At Sanders in 1966, Baer began an independent project experimenting with ways for consumers to interact with standard home television sets. Development of interactive TV Game (TVG) ideas became a company-supported project continued by Baer and assisted by William H. Harrison and William T. Rusch (download the TV game chronology prepared by Ralph Baer in 2006). By mid-1967, ping pong videogames were played inside Sanders, patent disclosures were applied for, and hardware was designed. Baer and his associates called the devices they were developing “boxes” and numbered the various versions one through seven. In 1971, Magnavox became Sanders Associates’ first videogame licensee. Between 1972 and 1975, Magnavox produced and sold over 700,000 units of Odyssey, a set of games played on its television receivers. Atari became a licensee in 1976 after the first of many lawsuits won by Sanders in pursuit of patent infringements.

During his tenure at Sanders and thereafter, Baer has been a prolific inventor. His creations include many electronic toys and games and other consumer electronic products. Among the better known product based on Baer’s work are Milton Bradley’s Simon, Galoob’s Smarty Bear Video, and Kenner’s Laser Command. In 2004 President George W. Bush awarded Baer the National Medal of Technology.

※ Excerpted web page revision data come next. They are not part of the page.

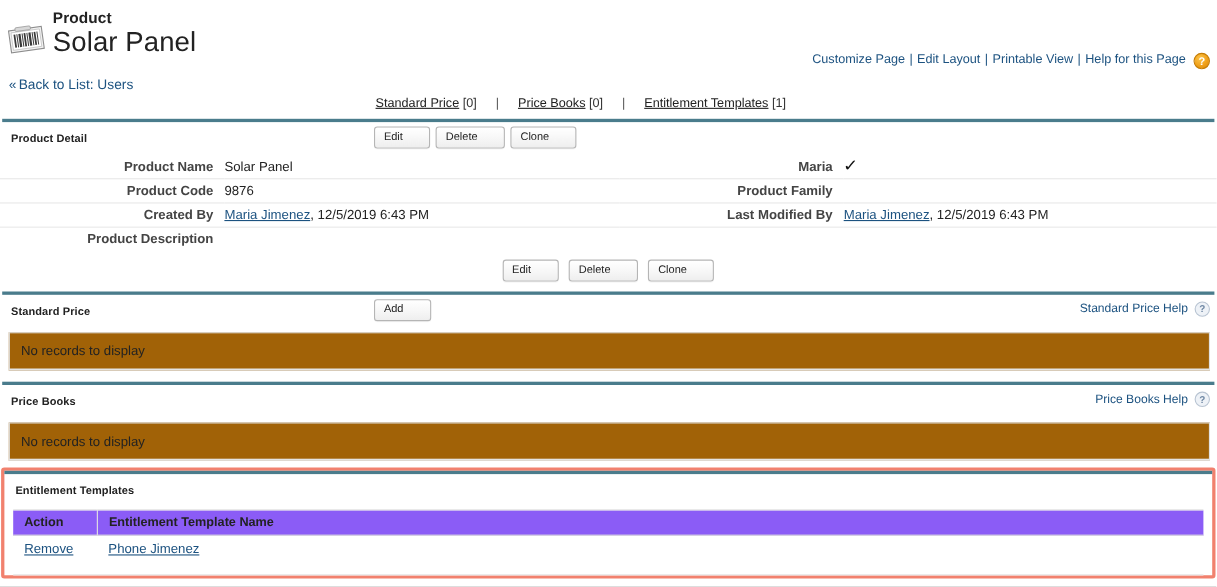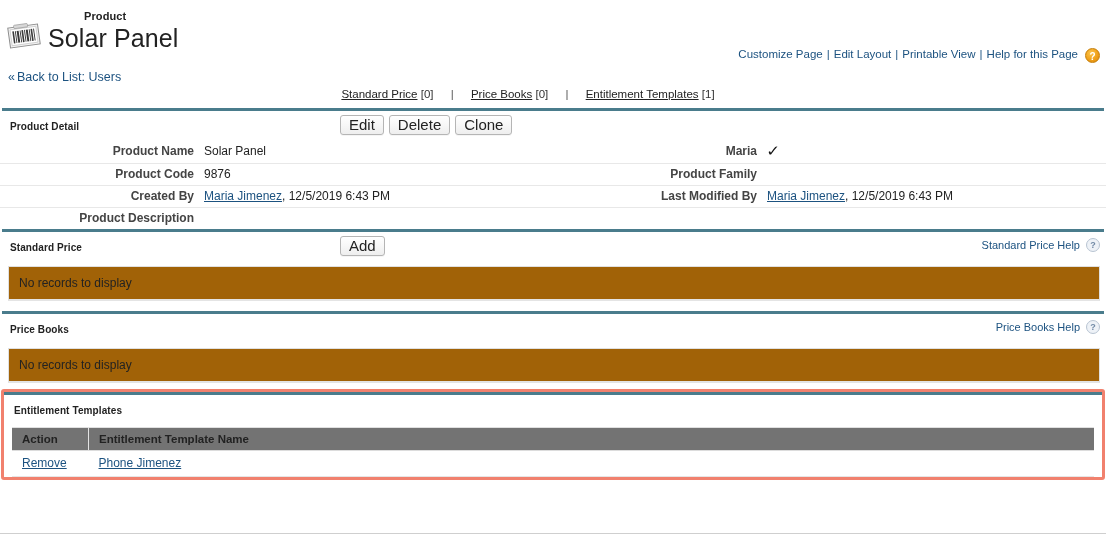--- a/index.html
+++ b/index.html
@@ -45,12 +45,11 @@
   }
   .hdr-text { padding-left: 6px; }
   .hdr-kicker {
-    font-size: 11px;
+    font-size: 14px;
     font-weight: bold;
     color: #222;
     line-height: 13px;
     letter-spacing: .1px;
-    margin-left: 36px;
   }
   .hdr-title {
     font-size: 25px;

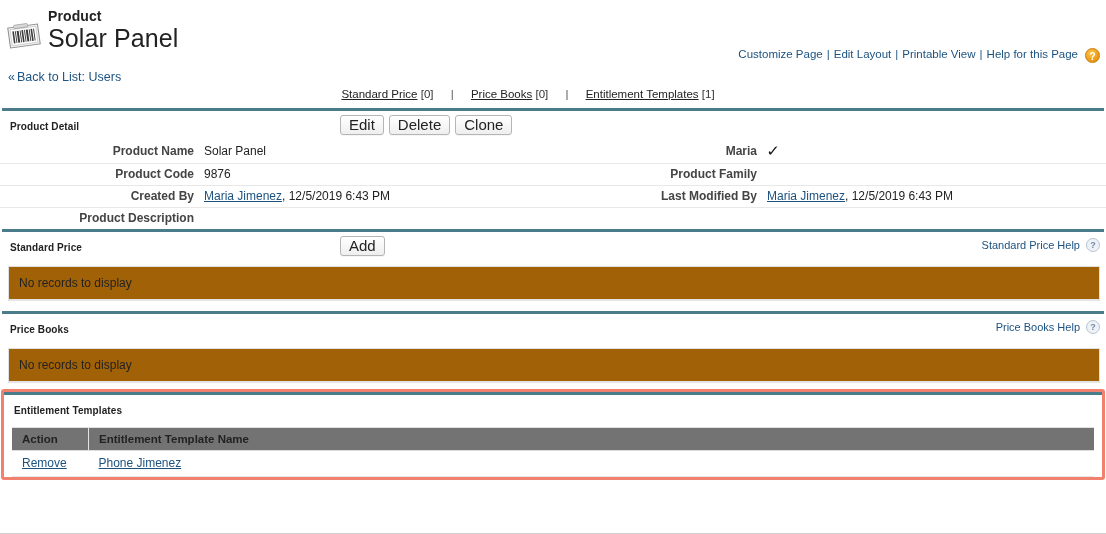--- a/index.html
+++ b/index.html
@@ -179,12 +179,12 @@
   .btn {
     display: inline-block;
     font-family: "Liberation Sans", sans-serif;
-    font-size: 15px;
+    font-size: 10px;
     color: #222;
     background: linear-gradient(to bottom, #ffffff 0%, #f7f7f7 52%, #eeeeee 100%);
     border: 1px solid #b5b5b5;
     border-radius: 3px;
-    padding: 2px 8px 3px 8px;
+    padding: 2px 24px 3px 8px;
     line-height: 13px;
     cursor: pointer;
     box-shadow: 0 1px 0 rgba(0,0,0,.04);

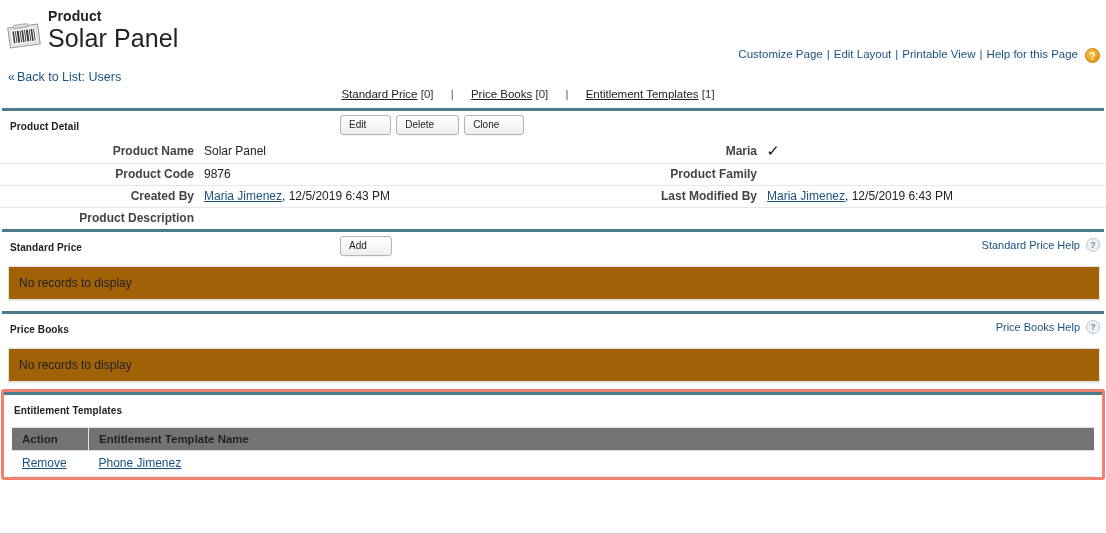--- a/index.html
+++ b/index.html
@@ -381,6 +381,11 @@
     </tbody>
       </table>
 
+    <div class="btnrow">
+      <button class="btn">Edit</button>
+      <button class="btn">Delete</button>
+      <button class="btn">Clone</button>
+    </div>
   </div>
 
   <div class="panel">

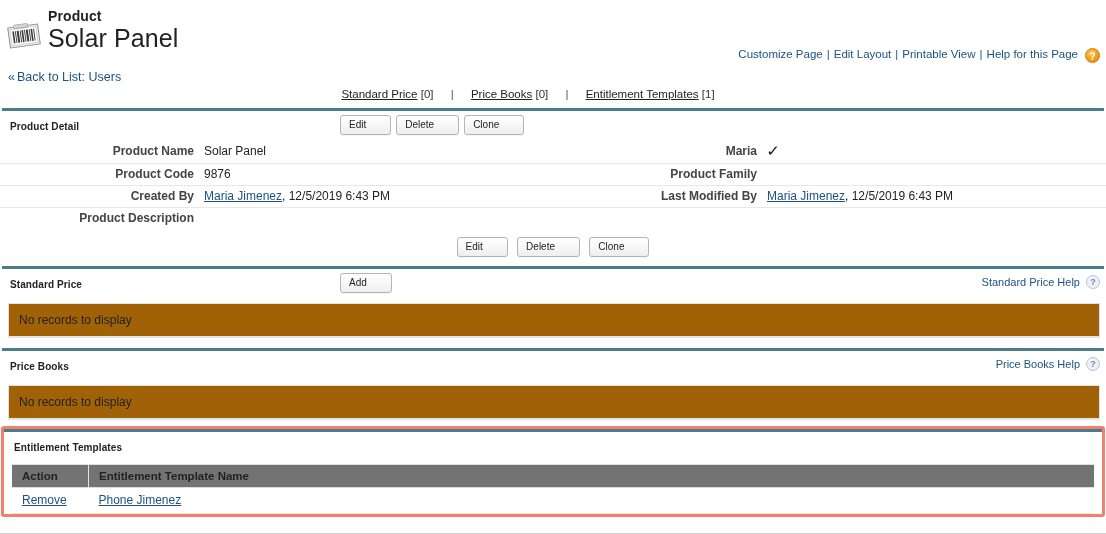--- a/index.html
+++ b/index.html
@@ -252,7 +252,7 @@
     border-top: 1px solid #e0e0e0;
   }
   .rl-table th {
-    background: #737373;
+    background: #8b5cf6;
     font-size: 11.5px;
     font-weight: bold;
     color: #222;

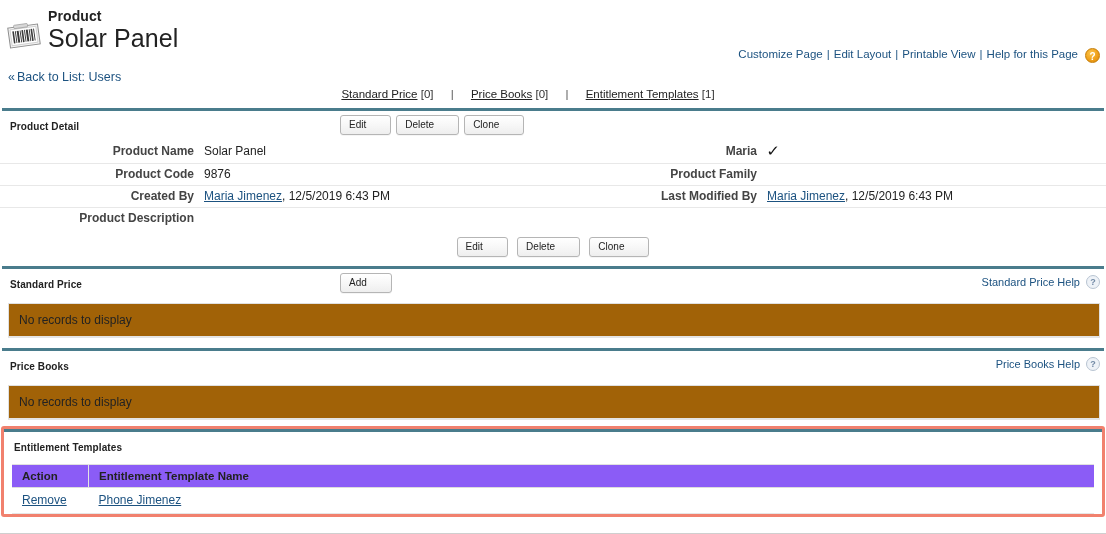--- a/index.html
+++ b/index.html
@@ -264,7 +264,7 @@
   .rl-table th:last-child { border-right: none; }
   .rl-table td {
     font-size: 12px;
-    padding: 5px 8px 6px 10px;
+    padding: 5px 8px 16px 10px;
     border-bottom: 1px solid #e6e6e6;
     background: #ffffff;
   }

Baer married Dena Whinston in 1952 and they had three children, James, Mark, and Nancy.


Scope and content

The Ralph Baer Papers include autobiographical materials and an extended oral history interview. The Papers also include materials about military small arms created by Baer during his World War II service. The largest portion of the collection documents Baer’s work on video games.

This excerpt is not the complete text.